Whenever a line in the records below contains "none", pick it out.
START Recorded data
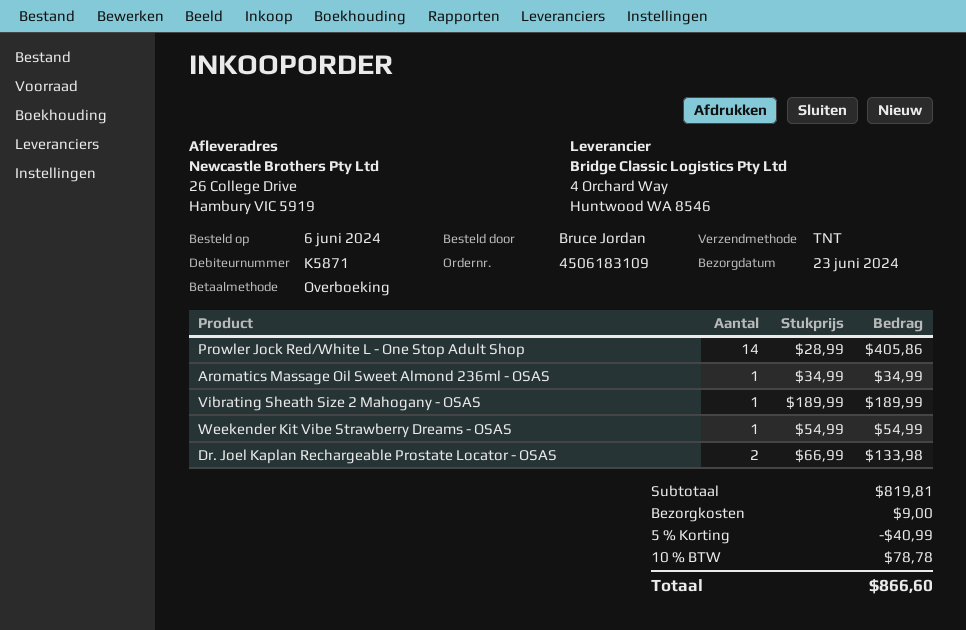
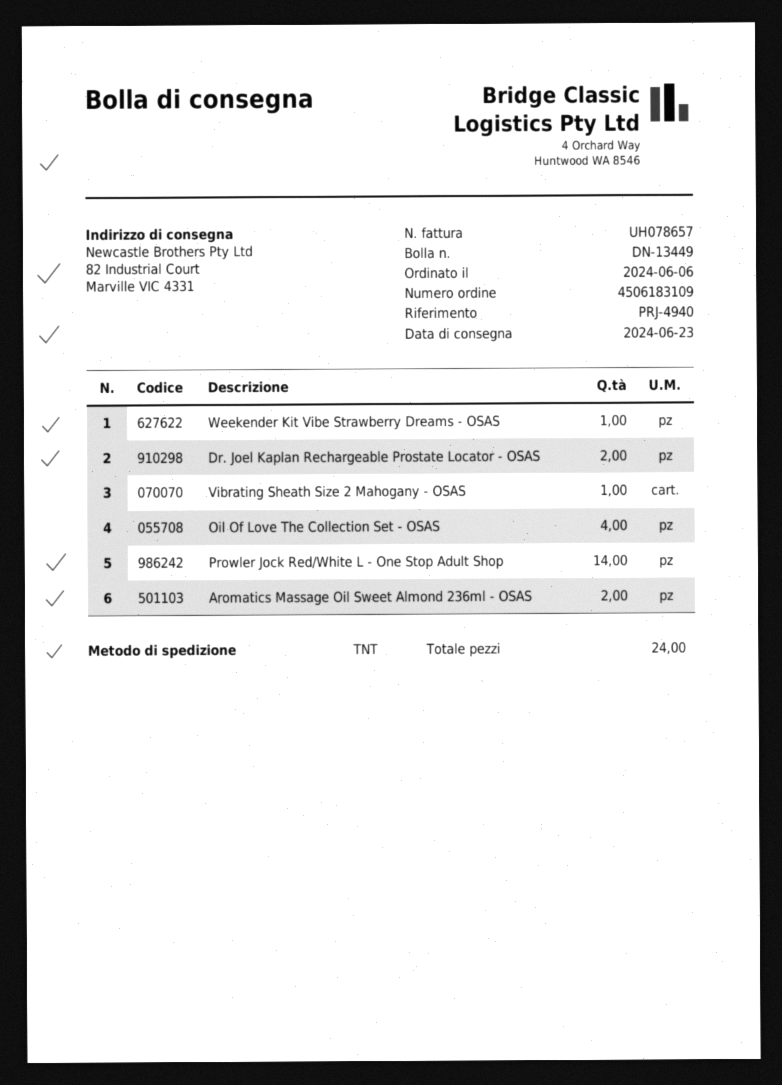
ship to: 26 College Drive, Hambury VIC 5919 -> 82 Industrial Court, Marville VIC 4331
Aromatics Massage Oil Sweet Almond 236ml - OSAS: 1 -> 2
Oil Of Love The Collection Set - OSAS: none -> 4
END Recorded data
START Recorded data
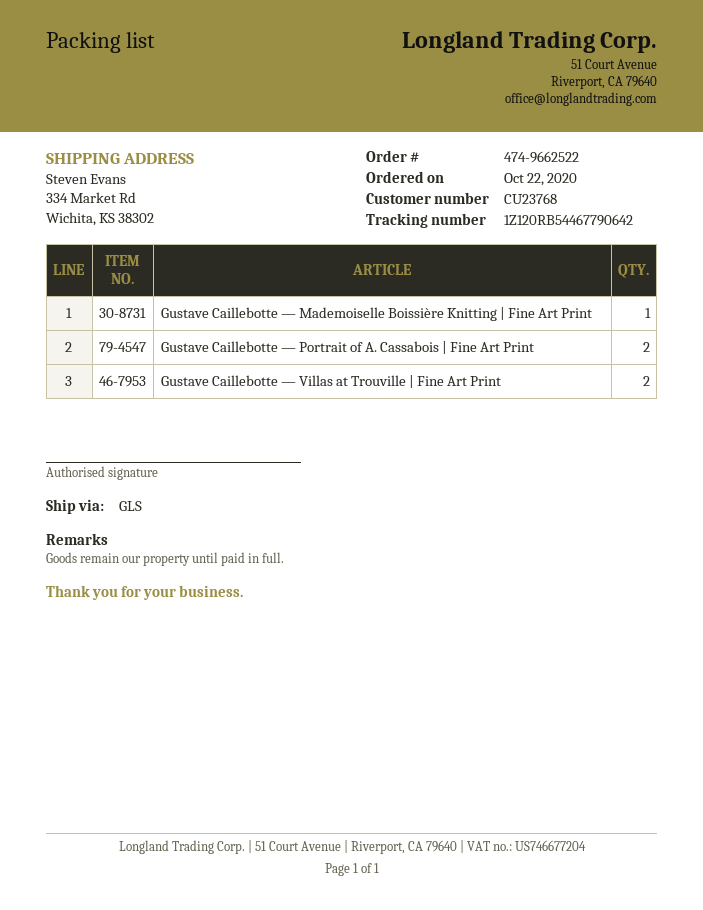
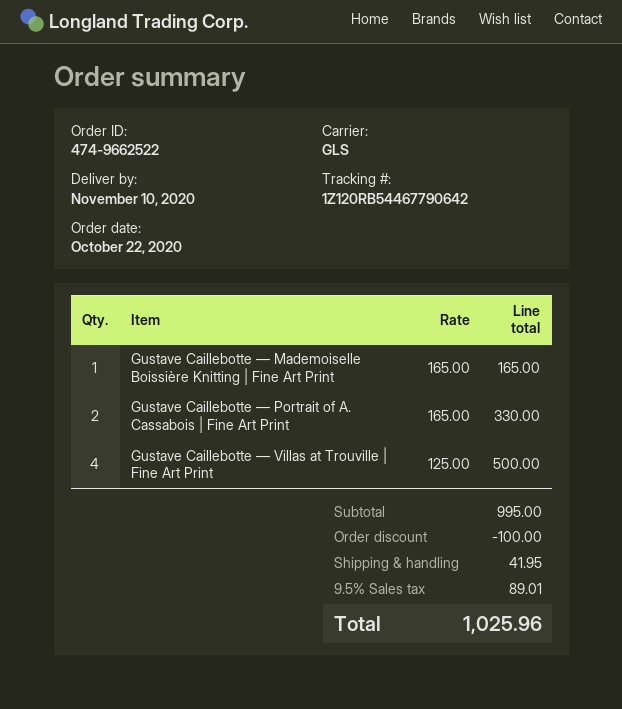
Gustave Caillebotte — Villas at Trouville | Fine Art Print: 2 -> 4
END Recorded data
START Recorded data
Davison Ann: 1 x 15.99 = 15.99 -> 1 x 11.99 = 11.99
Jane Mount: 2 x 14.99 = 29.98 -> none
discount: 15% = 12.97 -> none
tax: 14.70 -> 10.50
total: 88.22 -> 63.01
END Recorded data
#### [Exercise output]
Oil Of Love The Collection Set - OSAS: none -> 4
Jane Mount: 2 x 14.99 = 29.98 -> none
discount: 15% = 12.97 -> none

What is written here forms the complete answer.